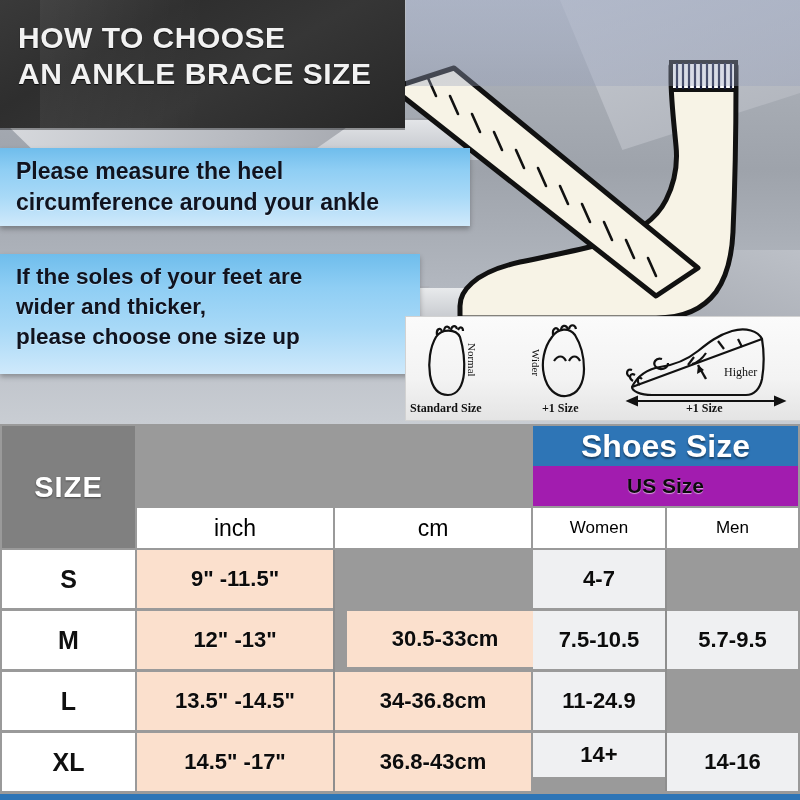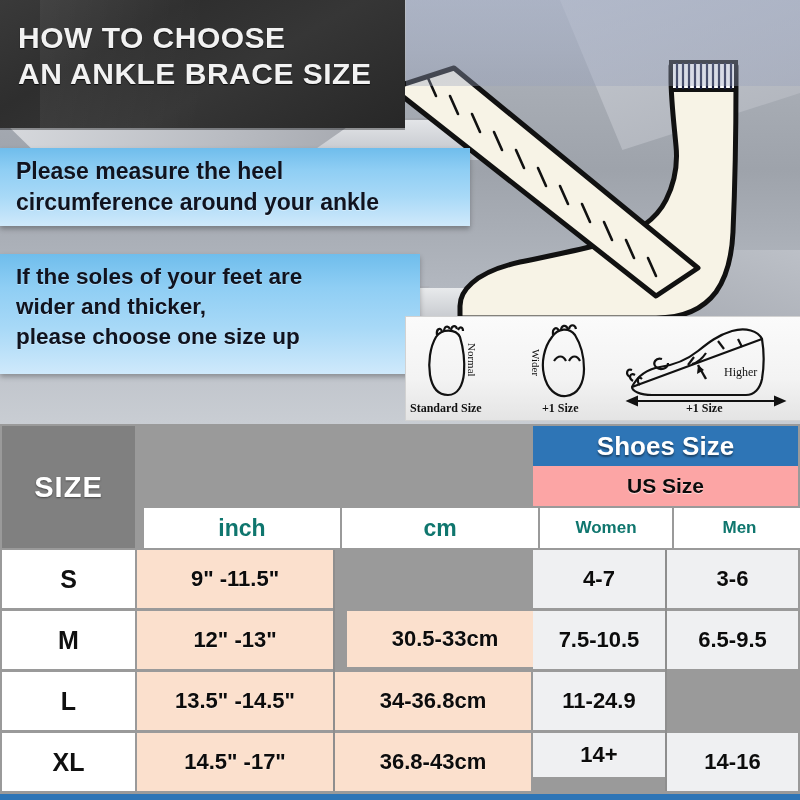"Shoes Size" .blue-head.small { font-size: 26px -> 32px }
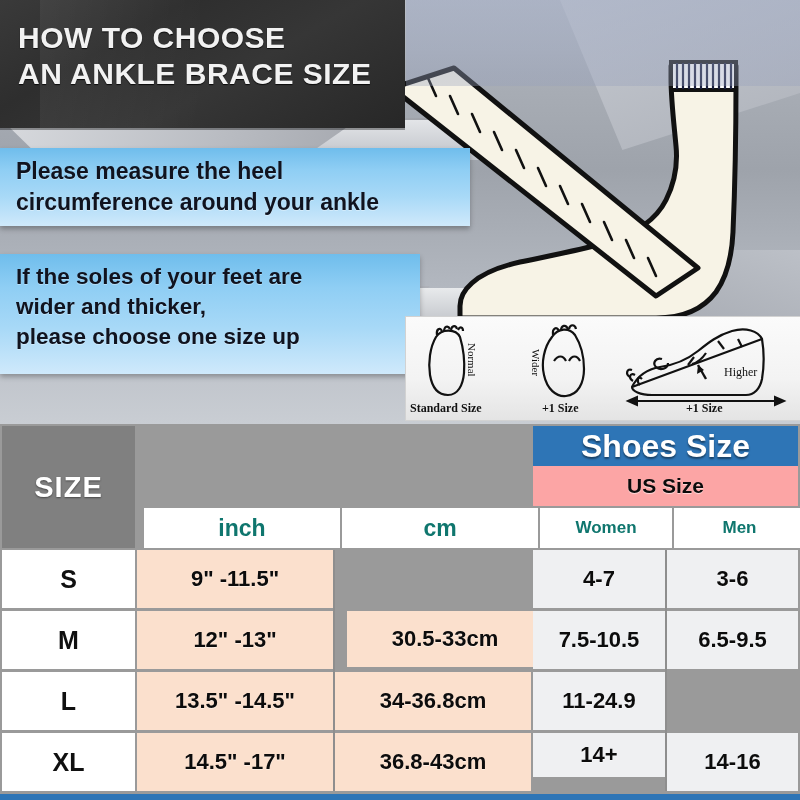"US Size" .lav-head { background: #fca5a5 -> #a21caf }
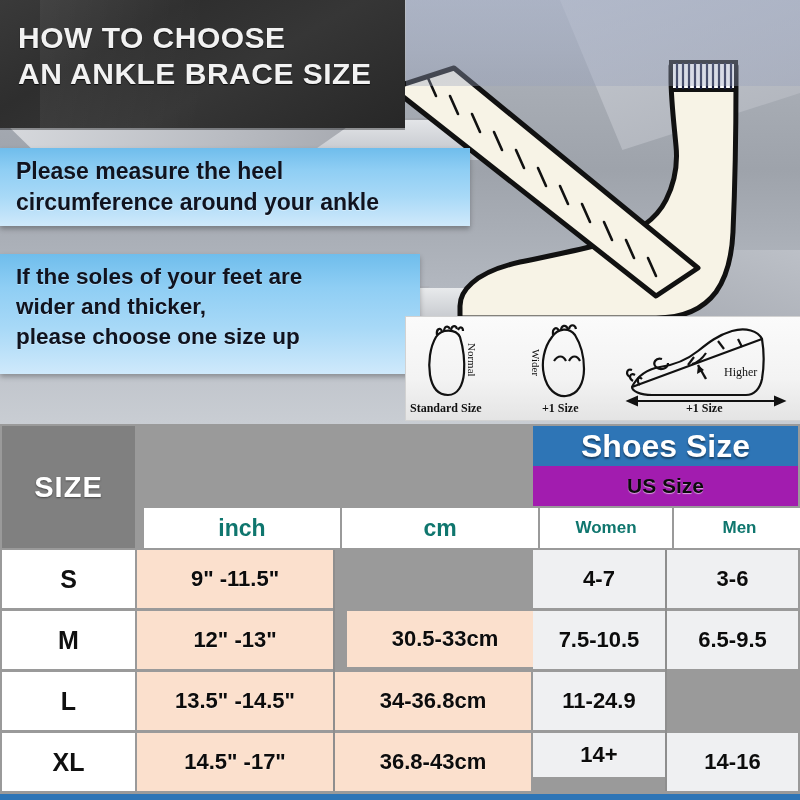"inch" .unit-head { color: #0f766e -> #000000; font-weight: bold -> normal; margin-left: 7px -> none }
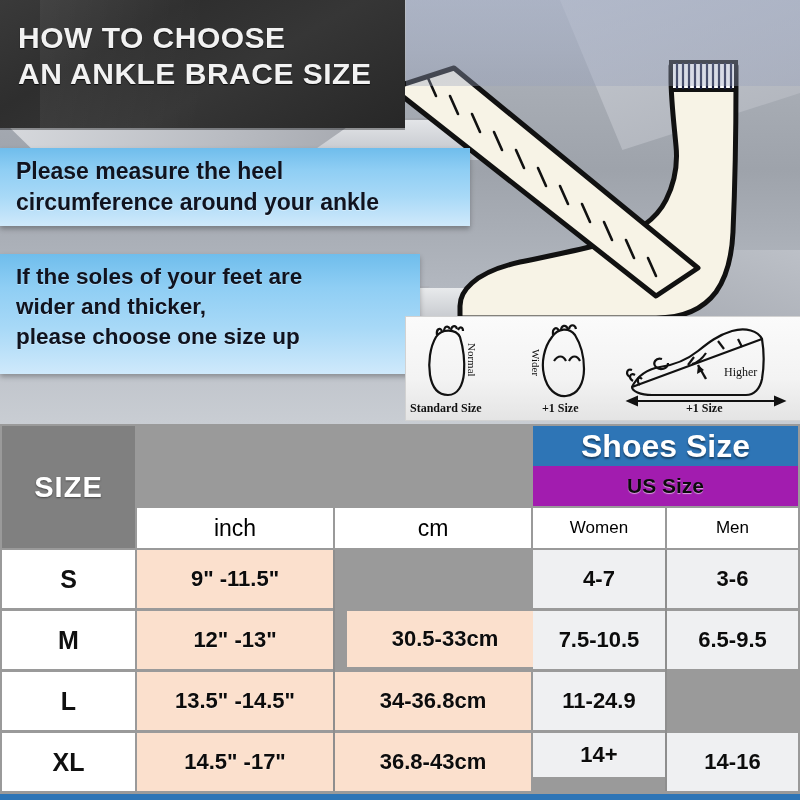"3-6" div.cell { html: <div>3-6</div> -> none }
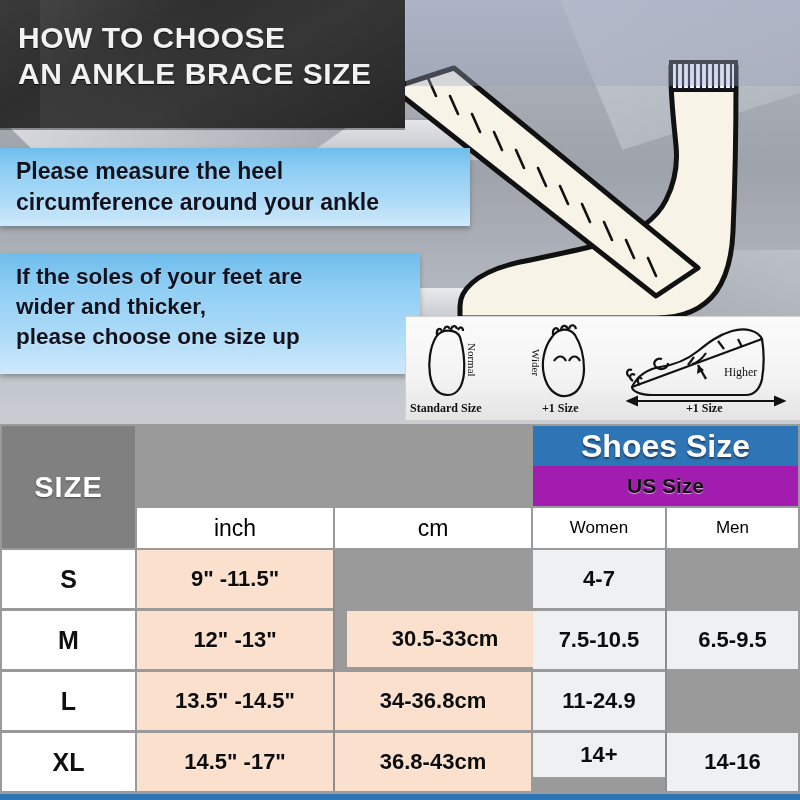"6.5-9.5" div.cell { text: 6.5-9.5 -> 5.7-9.5 }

### Exercise goal
Could you print the material above word for word and skip the images?

### Answer section
"Shoes Size" .blue-head.small { font-size: 26px -> 32px }
"US Size" .lav-head { background: #fca5a5 -> #a21caf }
"inch" .unit-head { color: #0f766e -> #000000; font-weight: bold -> normal; margin-left: 7px -> none }
"3-6" div.cell { html: <div>3-6</div> -> none }
"6.5-9.5" div.cell { text: 6.5-9.5 -> 5.7-9.5 }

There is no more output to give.